Modbus Register Set

J

Thread Starter

JAspinall

Hello all,

I'm currently in the midst of setting up an "AutoSol AES" driver to communicate with a PLC out in the field.

Essentially communication will be done via Modbus TCP and Autosol will act as an OPC Server which will then talk to Wonderware's OPCLink (Suitelink) which will then relay information back to the HMI.

Here is my problem:

I am having no problem at all reading the correct discrete values from the PLC via autosol. However any real values are coming back incorrect. i.e a setpoint of 7500 is showing as "50" on the graphical HMI.

In AutoSol I have the option to set up a "Register Set", and I'm fairly confident this is where my problem with the real values is occuring from.

Here is a screenshot of what said register set looks like, you'll notice there is only a Float32 in there as I removed the discrete configuration just to isolate only the reals for testing.


And below are the register addresses of the real points within this PLC.


So I am curious, based on my list above with the register addresses of these points, is anyone able to point me in the right direction as far as configuring the register set to conform to this list.

Any help would be extremely appreciated!
 
One of two situations is likely - word order mixup or mixing words from different values.

Usually if you're reading from the correct registers but are interpreting using the wrong word order, the value interpreted is way of reality by many orders of magnitude, because the exponent value is way off.
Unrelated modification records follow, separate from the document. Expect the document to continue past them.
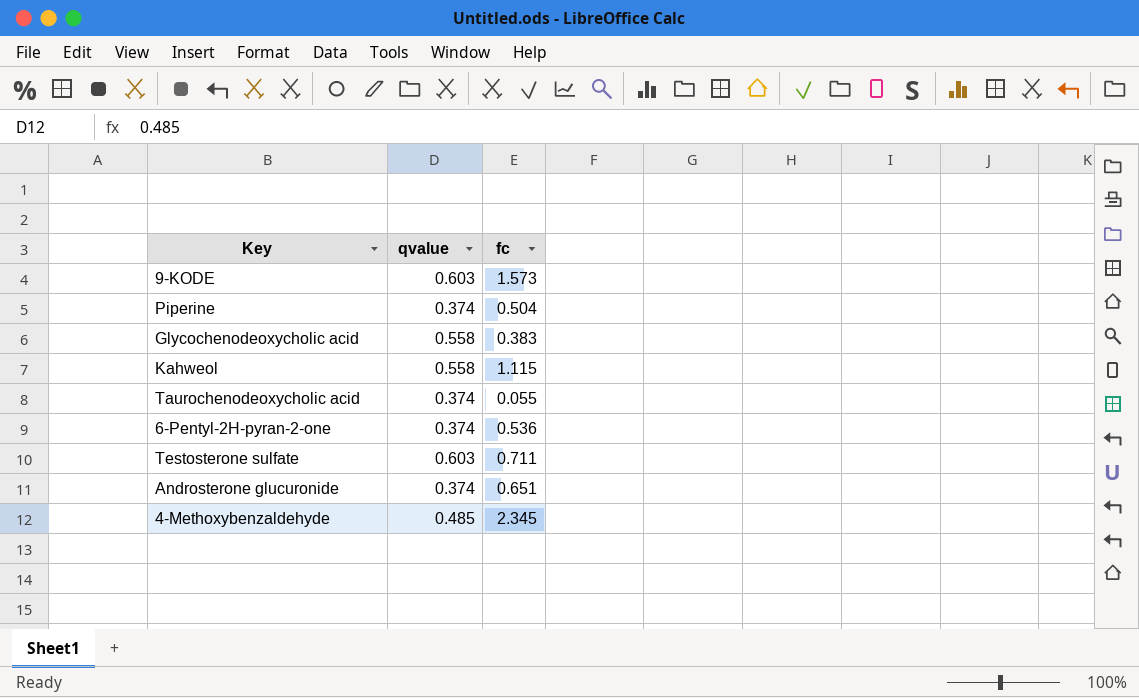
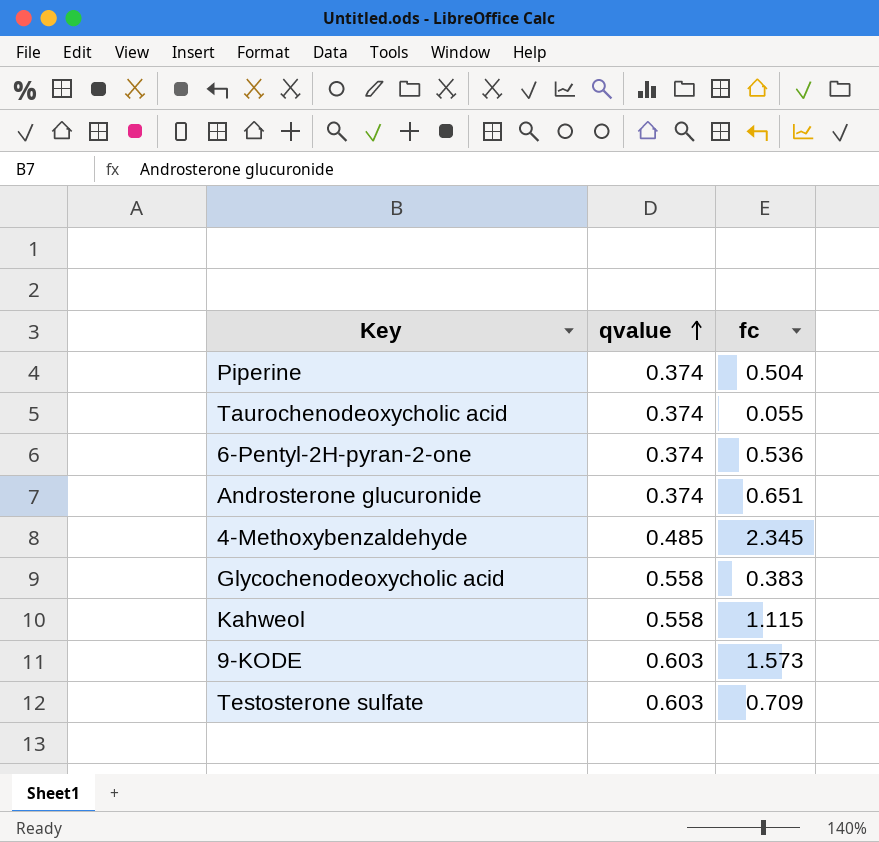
row order: none -> qvalue ascending
Testosterone sulfate | fc: 0.711 -> 0.709

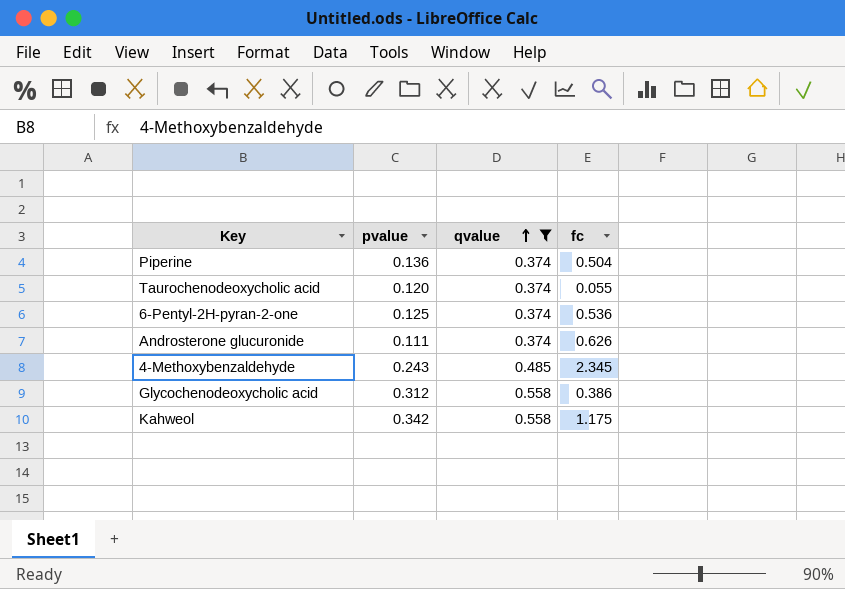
filter: none -> qvalue != 0.603
column pvalue | position: none -> 2
Androsterone glucuronide | fc: 0.651 -> 0.626
Glycochenodeoxycholic acid | fc: 0.383 -> 0.386
Kahweol | fc: 1.115 -> 1.175

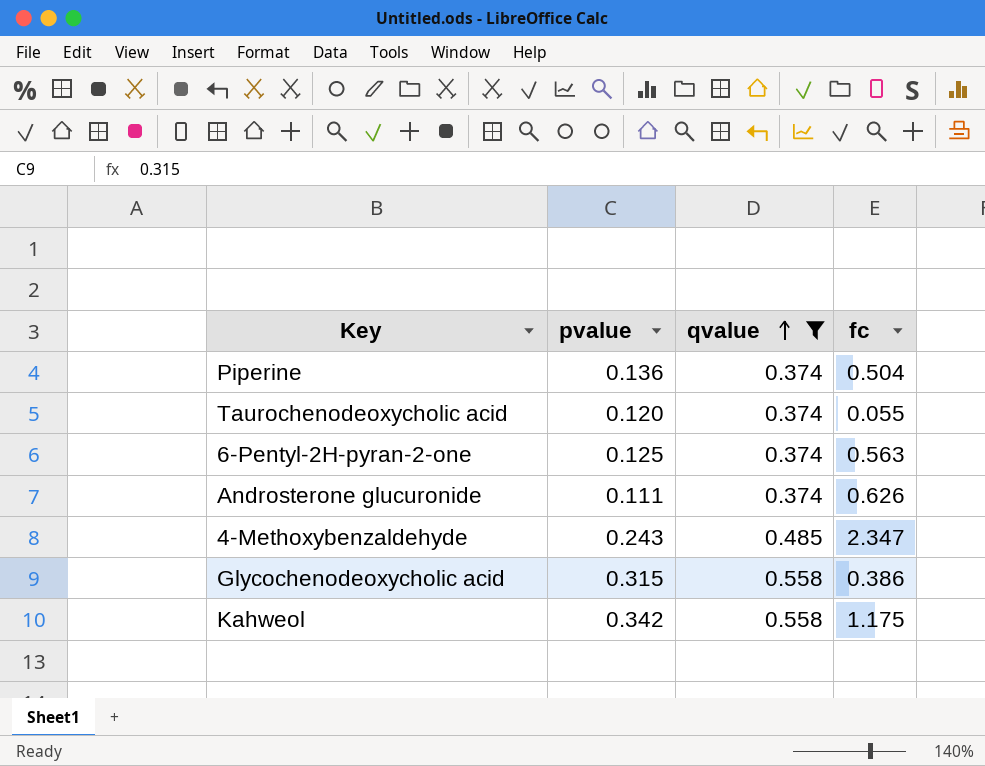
6-Pentyl-2H-pyran-2-one | fc: 0.536 -> 0.563
4-Methoxybenzaldehyde | fc: 2.345 -> 2.347
Glycochenodeoxycholic acid | pvalue: 0.312 -> 0.315

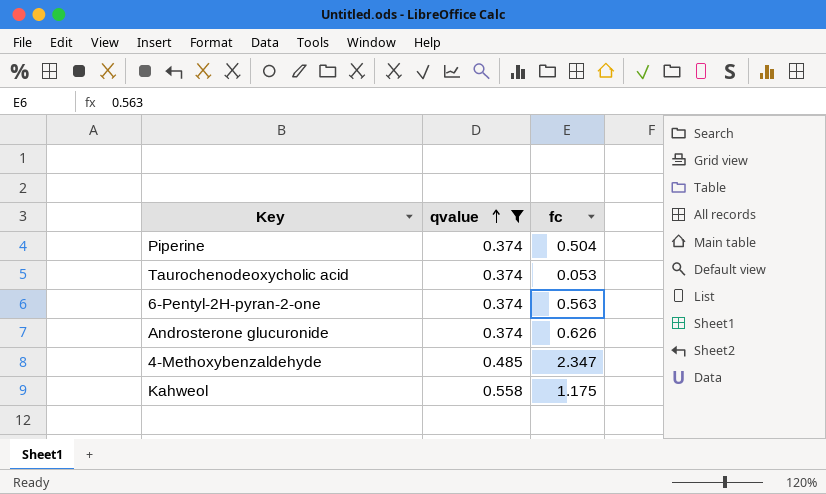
column pvalue | position: 2 -> none
row Glycochenodeoxycholic acid: 0.315 | 0.558 | 0.386 -> none
Taurochenodeoxycholic acid | fc: 0.055 -> 0.053

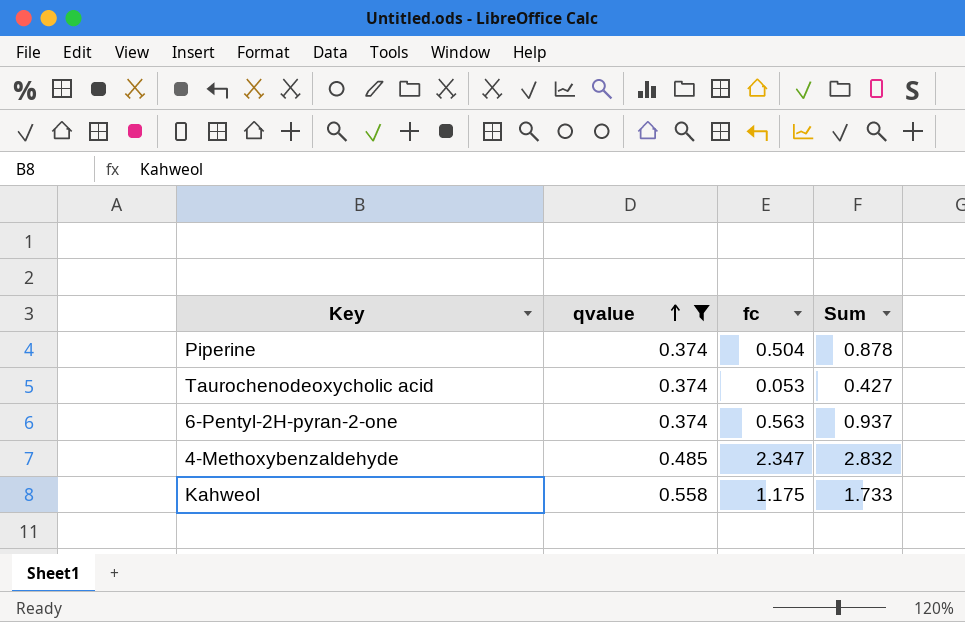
column Sum | formula: none -> [qvalue] + [fc]
row Androsterone glucuronide: 0.374 | 0.626 -> none

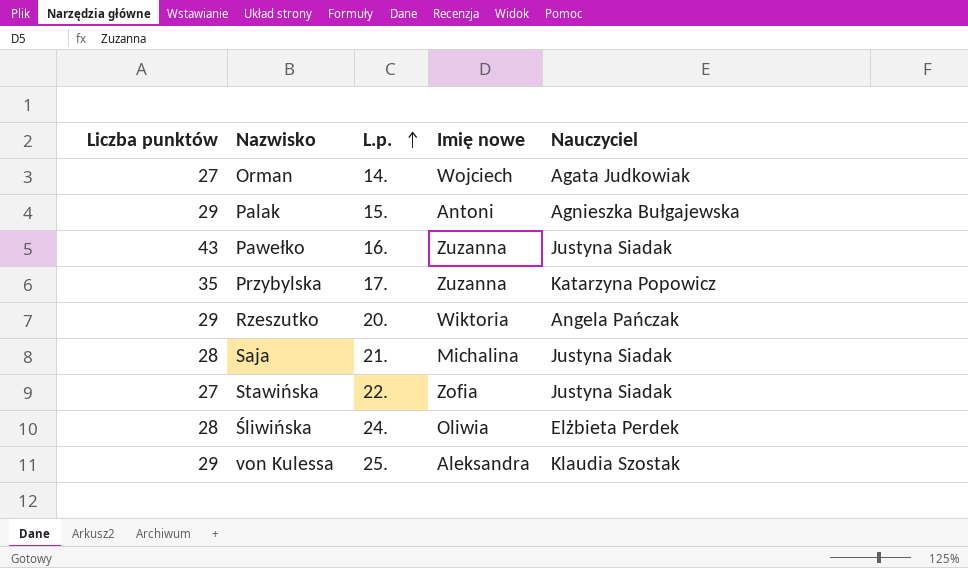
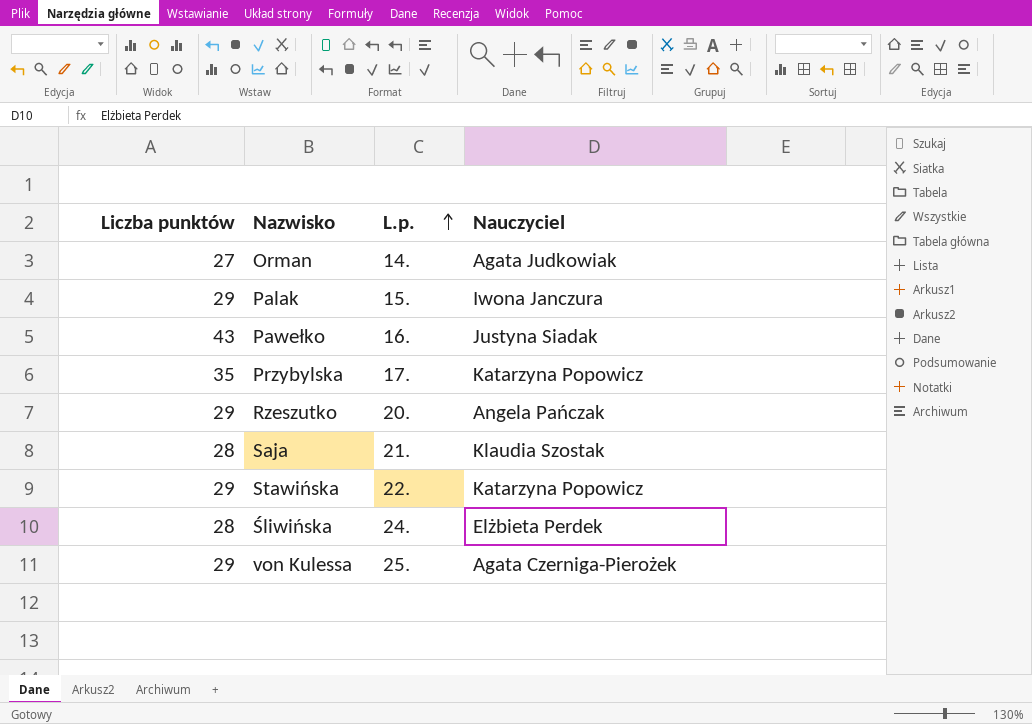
column Imię nowe | position: 4 -> none
Palak | Nauczyciel: Agnieszka Bułgajewska -> Iwona Janczura
Saja | Nauczyciel: Justyna Siadak -> Klaudia Szostak
Stawińska | Liczba punktów: 27 -> 29
Stawińska | Nauczyciel: Justyna Siadak -> Katarzyna Popowicz
von Kulessa | Nauczyciel: Klaudia Szostak -> Agata Czerniga-Pierożek

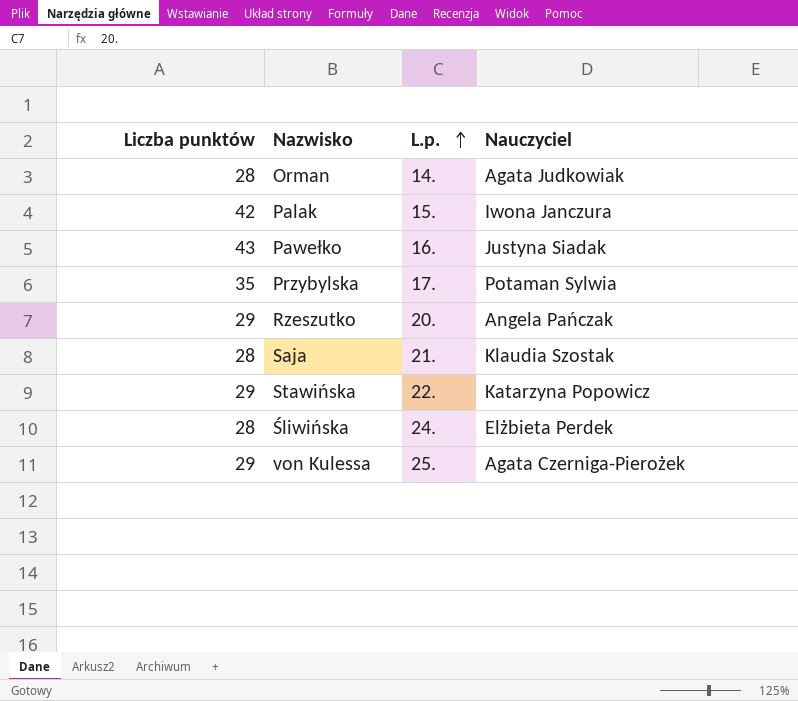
Orman | Liczba punktów: 27 -> 28
Palak | Liczba punktów: 29 -> 42
Przybylska | Nauczyciel: Katarzyna Popowicz -> Potaman Sylwia

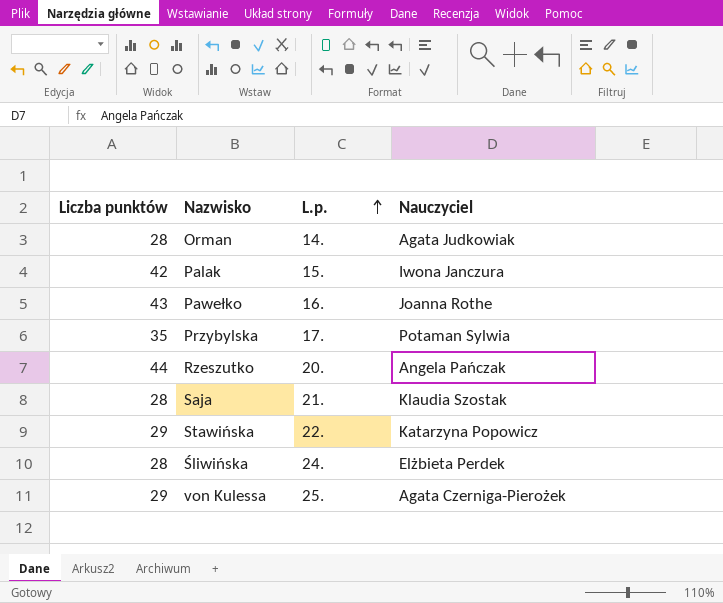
Pawełko | Nauczyciel: Justyna Siadak -> Joanna Rothe
Rzeszutko | Liczba punktów: 29 -> 44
Your values are close enough this could be the case, but it's not typical.

The other situation is where your single register fetch got the correct word, but for whatever reason, the fetch of a floating point is off by one register. The result is getting one (say, high order) word from one value and another (say low order) word from the value in the adjacent register; which when interpreted gives an incorrect value (as it should).

My approach would be to first try a word order change, because the two dominant floating point/real formats in use differ in their word order (Big Endian vs Little Endian), where the byte order (for the register value) is the same for both formats, but the word order (high/low register) is swapped for each of the formats.

Try word order "low/high. Keep the byte order "high/low" setting, don't change it.